Low NAD(P)H:quinone oxidoreductase activity is associated with increased risk of leukemia with MLL translocations in infants and children.
Blood 2002 December 16
An inactivating polymorphism at position 609 in the NAD(P)H:quinone oxidoreductase 1 gene (NQO1 C609T) is associated with an increased risk of adult leukemia. A small British study suggested that NQO1 C609T was associated with an increased risk of infant leukemias with MLL translocations, especially infant acute lymphoblastic leukemia (ALL) with t(4;11). We explored NQO1 C609T as a genetic risk factor in 39 pediatric de novo and 18 pediatric treatment-related leukemias with MLL translocations in the United States.
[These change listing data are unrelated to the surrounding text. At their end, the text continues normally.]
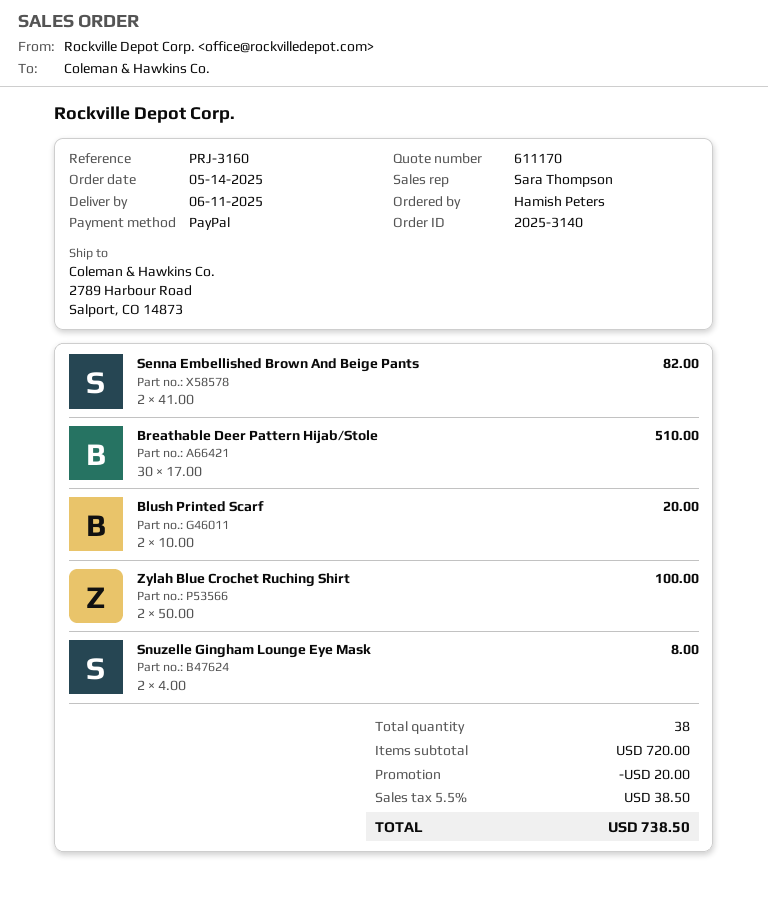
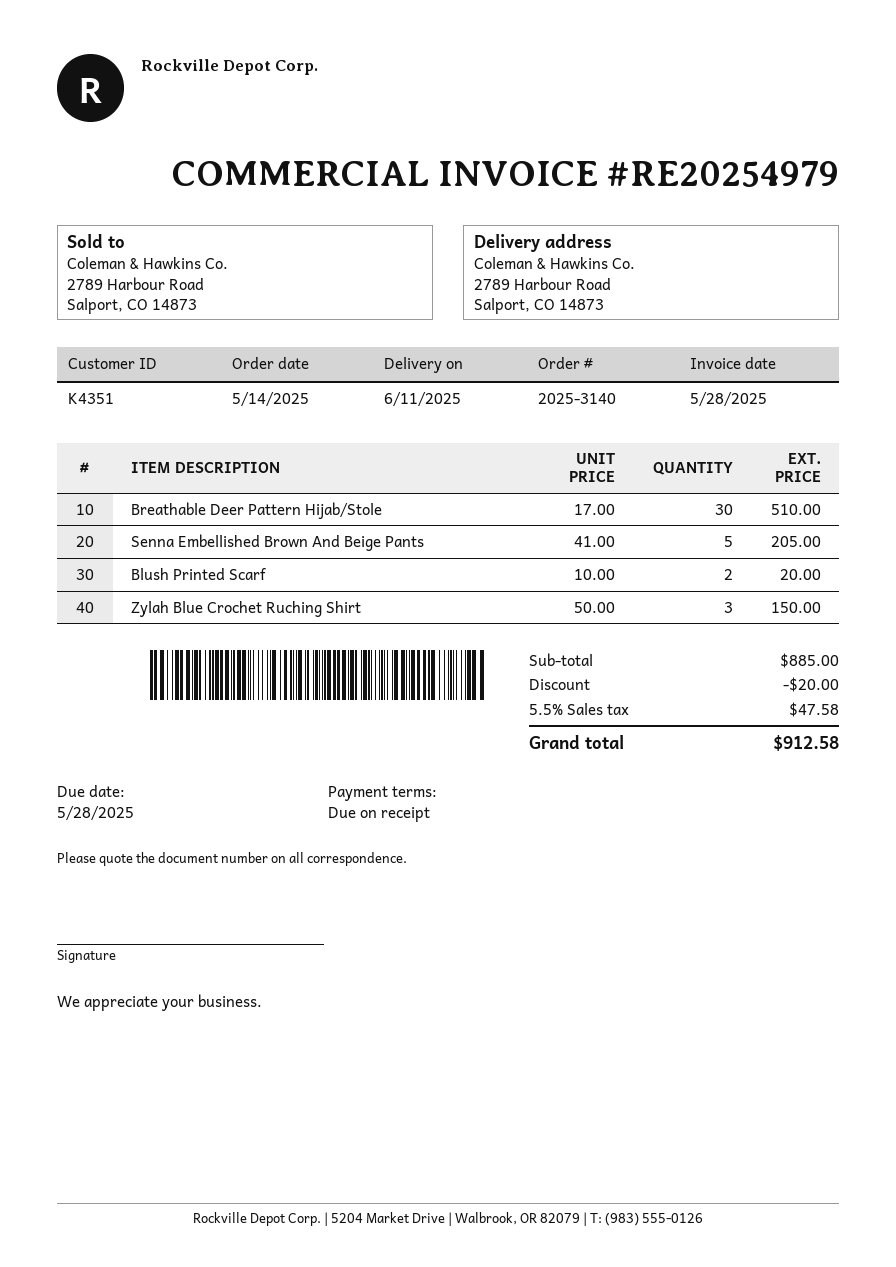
Senna Embellished Brown And Beige Pants: 2 x 41.00 = 82.00 -> 5 x 41.00 = 205.00
Zylah Blue Crochet Ruching Shirt: 2 x 50.00 = 100.00 -> 3 x 50.00 = 150.00
Snuzelle Gingham Lounge Eye Mask: 2 x 4.00 = 8.00 -> none
subtotal: 720.00 -> 885.00
tax: 5.5% = 38.50 -> 5.5% = 47.58
total: 738.50 -> 912.58

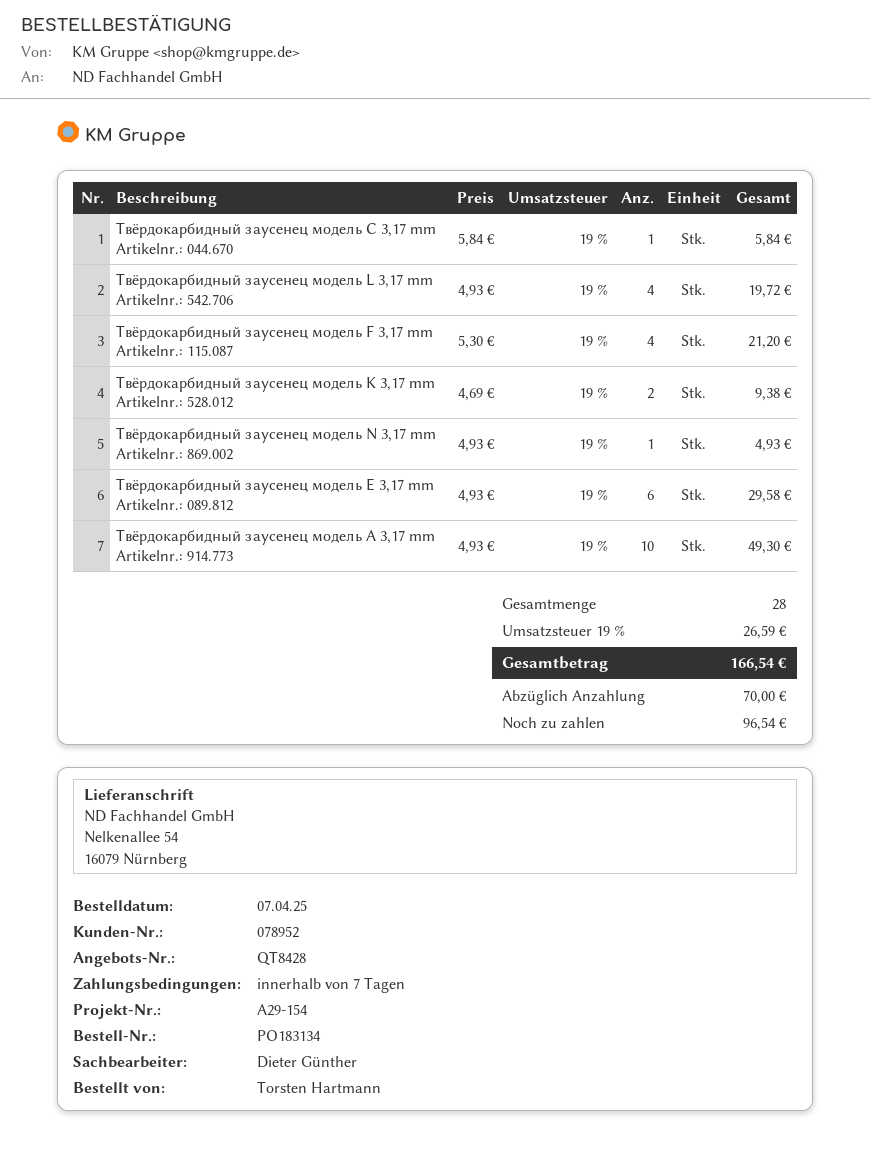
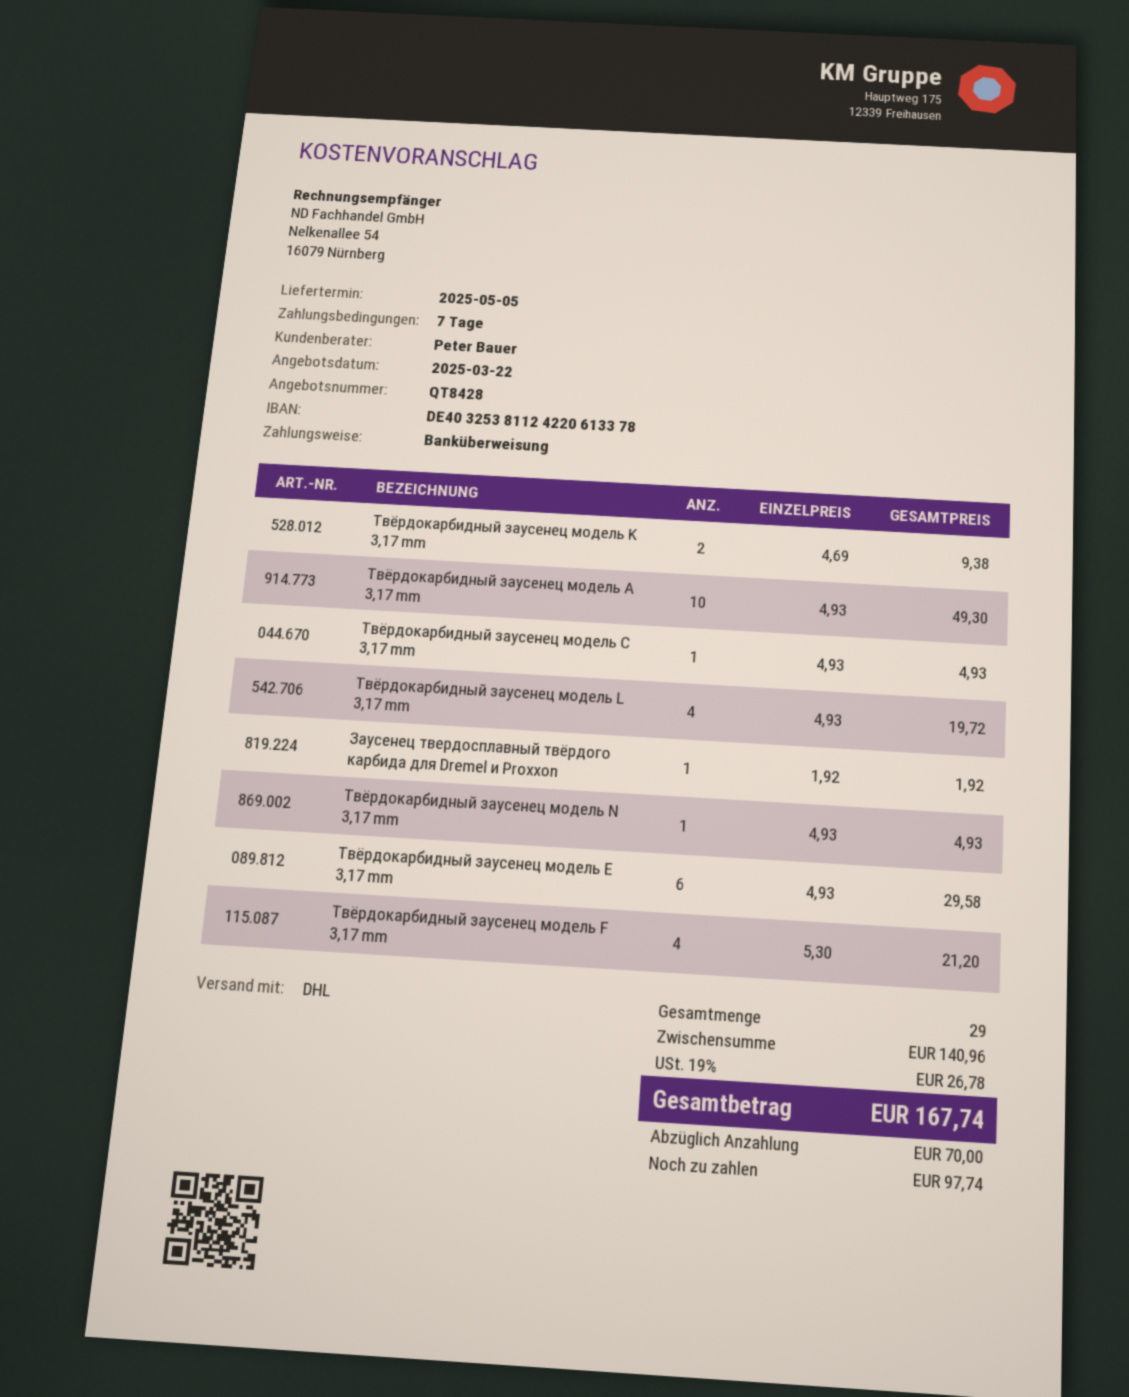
sales rep: Dieter Günther -> Peter Bauer
Твёрдокарбидный заусенец модель C 3,17 mm: 1 x 5.84 = 5.84 -> 1 x 4.93 = 4.93
Заусенец твердосплавный твёрдого карбида для Dremel и Proxxon: none -> 1 x 1.92 = 1.92
total quantity: 28 -> 29
tax: 19% = 26.59 -> 19% = 26.78
total: 166.54 -> 167.74
balance: 96.54 -> 97.74

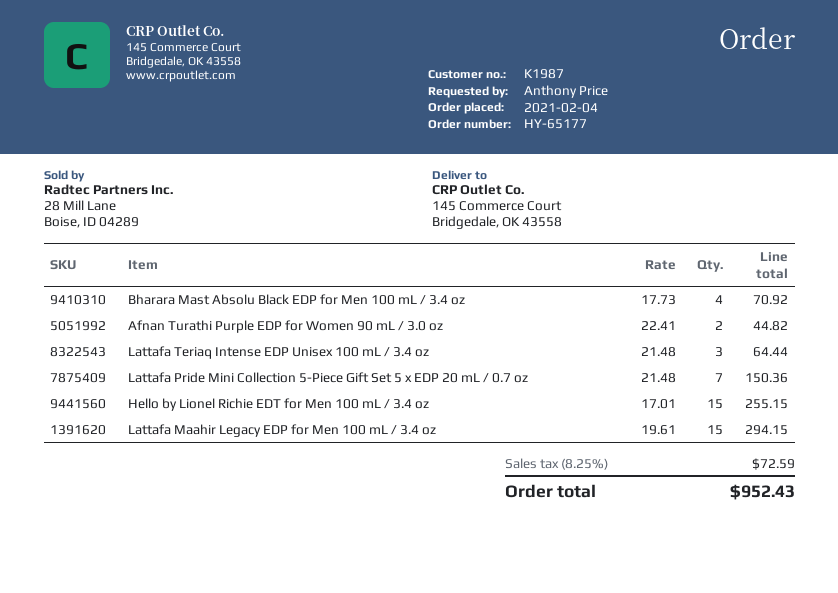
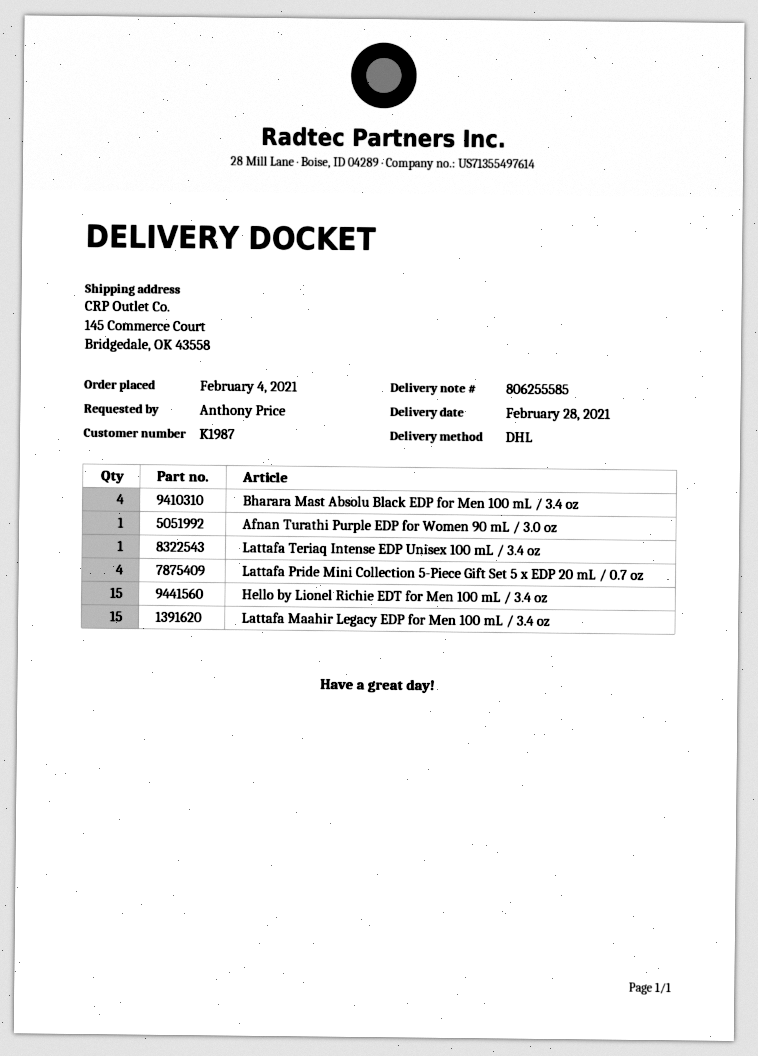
Afnan Turathi Purple EDP for Women 90 mL / 3.0 oz: 2 -> 1
Lattafa Teriaq Intense EDP Unisex 100 mL / 3.4 oz: 3 -> 1
Lattafa Pride Mini Collection 5-Piece Gift Set 5 x EDP 20 mL / 0.7 oz: 7 -> 4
Children with de novo B-lineage ALL without MLL translocations and a calculation of the expected genotype distribution in an ethnically matched population of disease-free subjects served as the comparison groups. Patients with de novo leukemias with MLL translocations were significantly more likely to be heterozygous at NQO1 C609T (odds ratio [OR] = 2.77, 95% confidence intervals [CI] 1.17-6.57; P =.02), and significantly more likely to have low/null NQO1 activity than patients with de novo B-lineage ALL without MLL translocations (OR = 2.47, 95% CI 1.08-5.68; P =.033). They were also significantly more likely to have low/null NQO1 activity than expected in an ethnically matched population of disease-free subjects (OR = 2.50, P =.02). Infants younger than 12 months old at diagnosis of leukemia with t(4;11) were most likely to have low/null NQO1 activity (OR > 10.0). Conversely, the distribution of NQO1 genotypes among patients with treatment-related leukemias with MLL translocations was not statistically different than in the comparison groups. The inactivating NQO1 polymorphism is associated with an increased risk of de novo leukemia with MLL translocations in infants and children.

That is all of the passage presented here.